* [Prompt]
Retype precisely the section of the data that starts at the line containing "[155,235,350,253] [88,260,361,276] [88,285,365,301]" and runs to its final line, ends included.

---------- Input data ----------

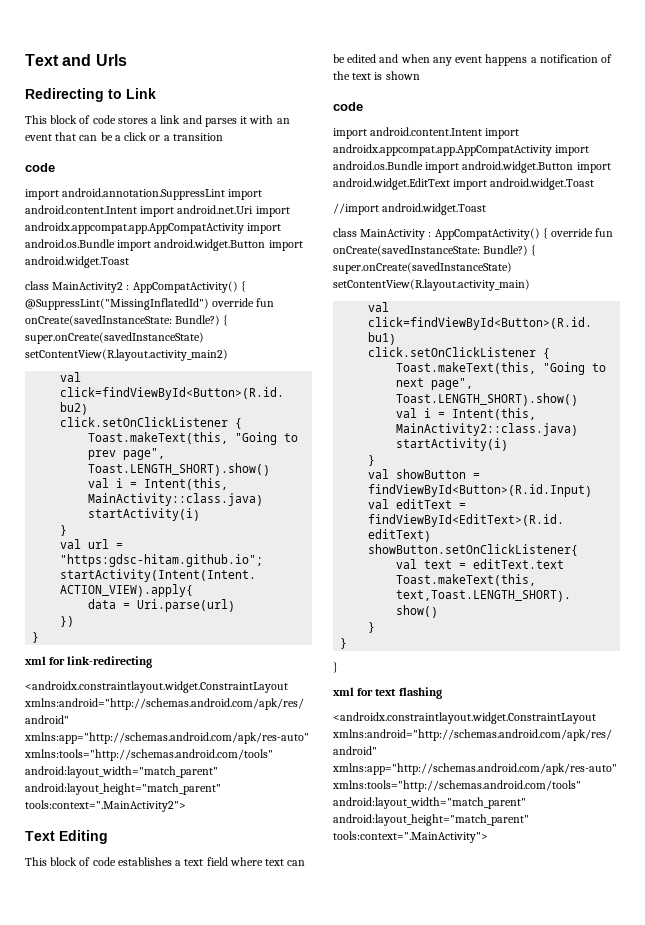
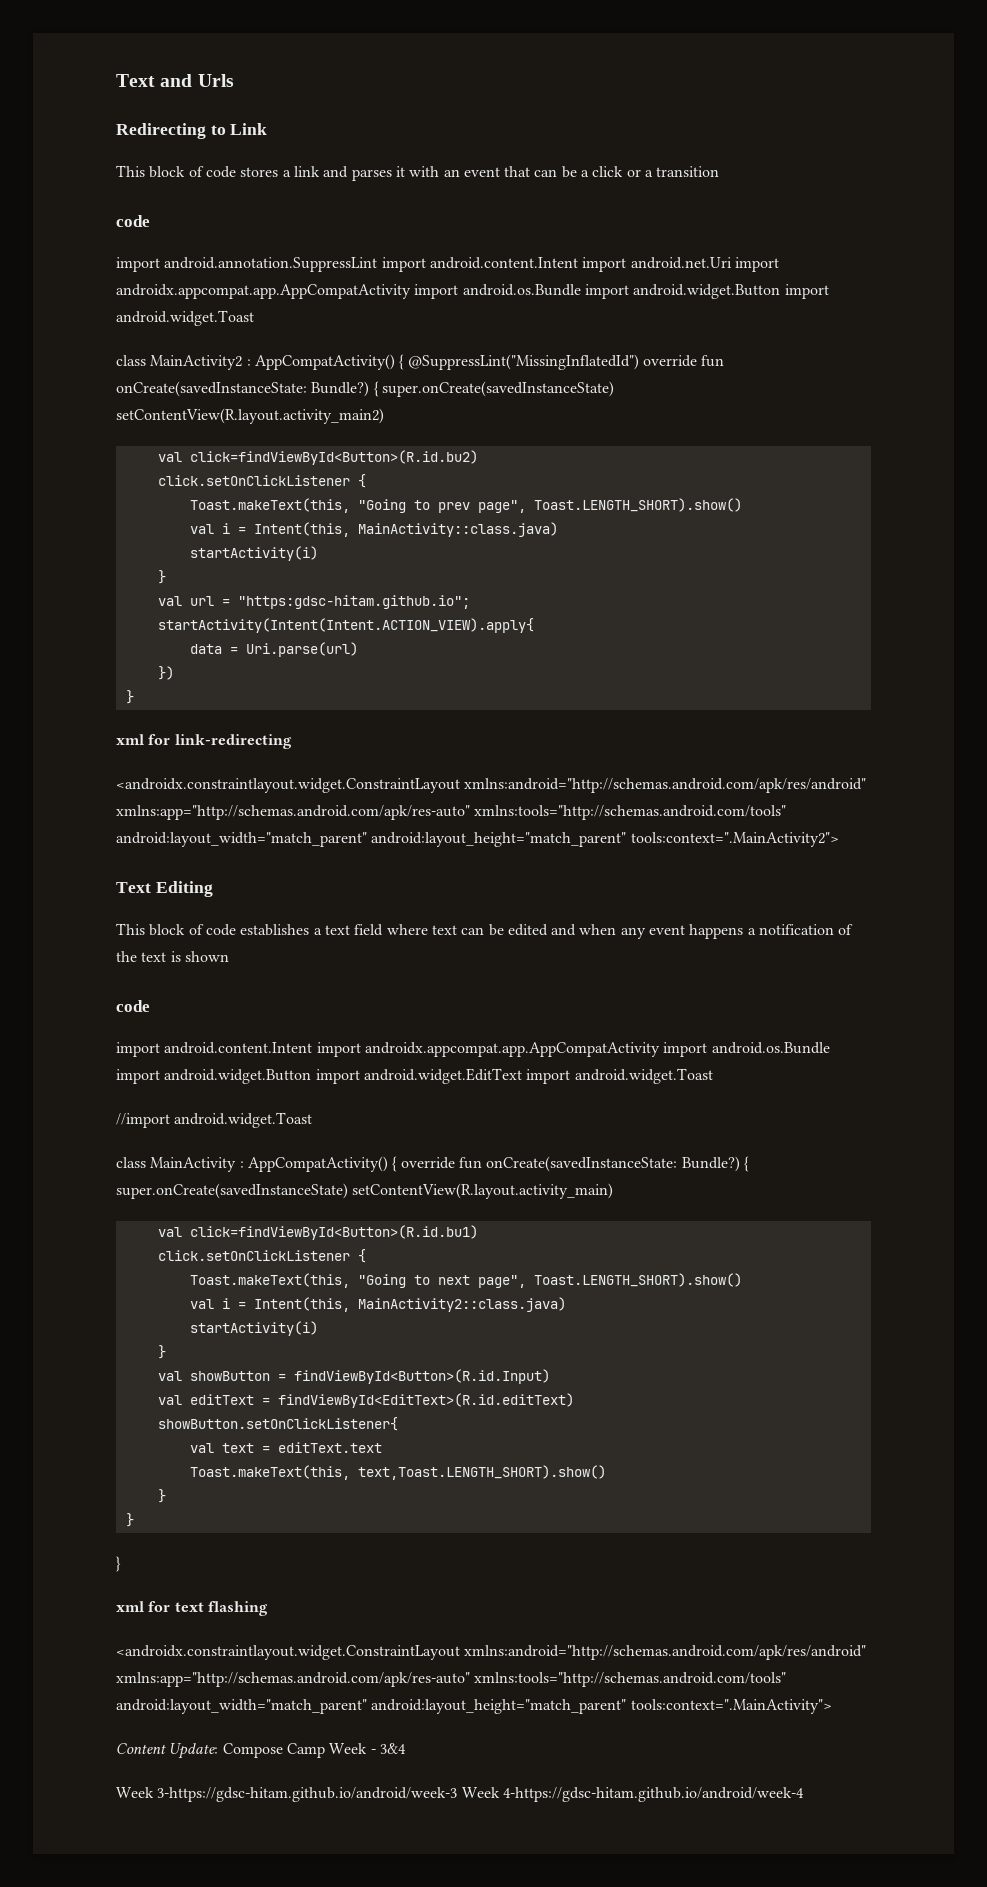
(488, 837) none -> [116,1743,406,1759] [116,1787,804,1802] // Content Update: Compose Camp Week - 3&4 // Week 3-https://gdsc-hitam.github.io/android/week-3 Week 4-https://gdsc-hitam.github.io/android/week-4

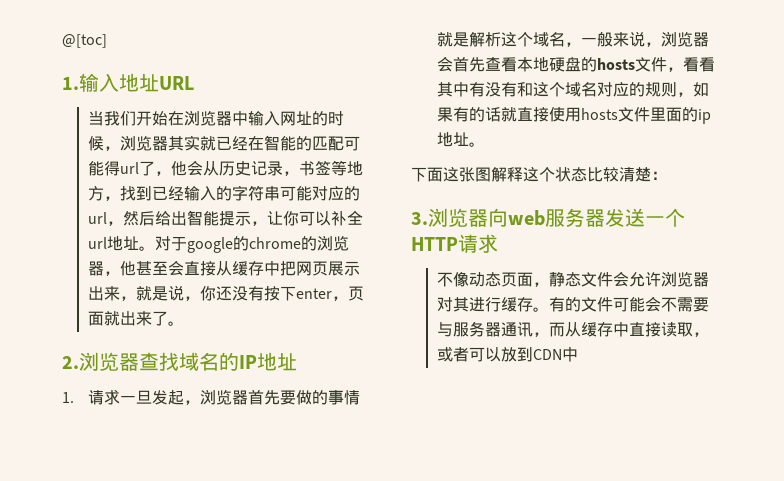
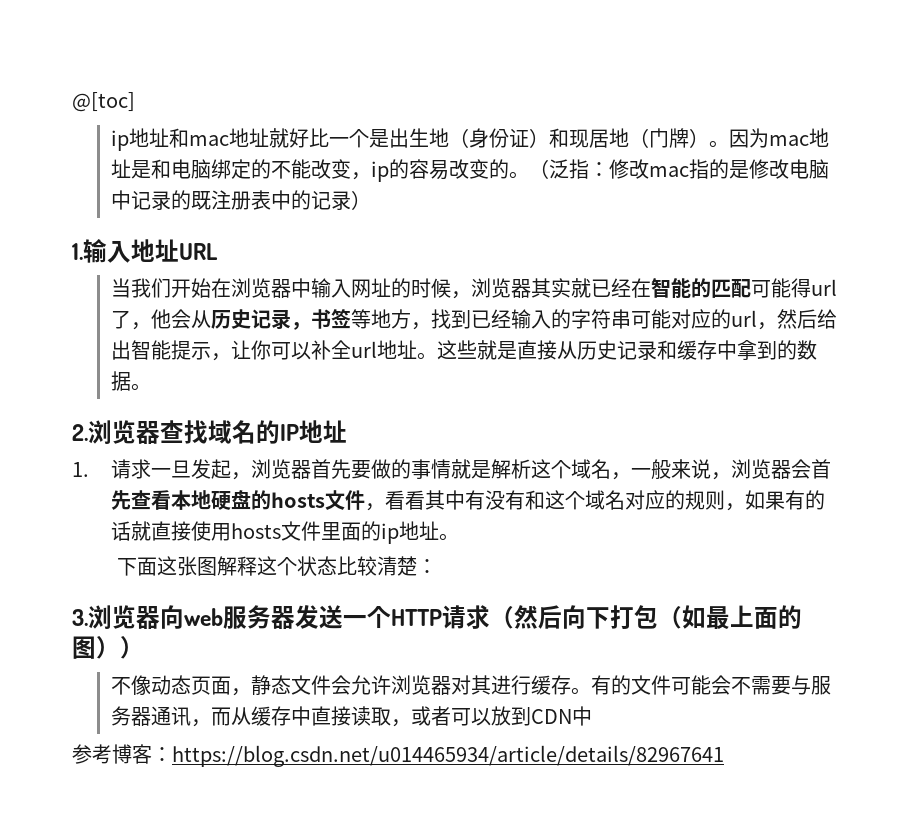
(107, 41) none -> [110,128,829,151] [110,159,829,182] [110,190,371,210] // ip地址和mac地址就好比一个是出生地（身份证）和现居地（门牌）。因为mac地址是和电脑绑定的不能改变，ip的容易改变的。（泛指：修改mac指的是修改电脑中记录的既注册表中的记录）
[155,235,350,253] [88,260,361,276] [88,285,365,301] [88,311,169,326] 对于google的chrome的浏览器，他甚至会直接从缓存中把网页展示出来，就是说，你还没有按下enter，页面就出来了 -> [436,340,817,361] [110,371,131,391] 这些就是直接从历史记录和缓存中拿到的数据
(498, 243) none -> [490,605,802,629] [72,636,144,659] （然后向下打包（如最上面的图））
(579, 354) none -> [72,744,724,767] // 参考博客：https://blog.csdn.net/u014465934/article/details/82967641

----------

* [Task solution]
[155,235,350,253] [88,260,361,276] [88,285,365,301] [88,311,169,326] 对于google的chrome的浏览器，他甚至会直接从缓存中把网页展示出来，就是说，你还没有按下enter，页面就出来了 -> [436,340,817,361] [110,371,131,391] 这些就是直接从历史记录和缓存中拿到的数据
(498, 243) none -> [490,605,802,629] [72,636,144,659] （然后向下打包（如最上面的图））
(579, 354) none -> [72,744,724,767] // 参考博客：https://blog.csdn.net/u014465934/article/details/82967641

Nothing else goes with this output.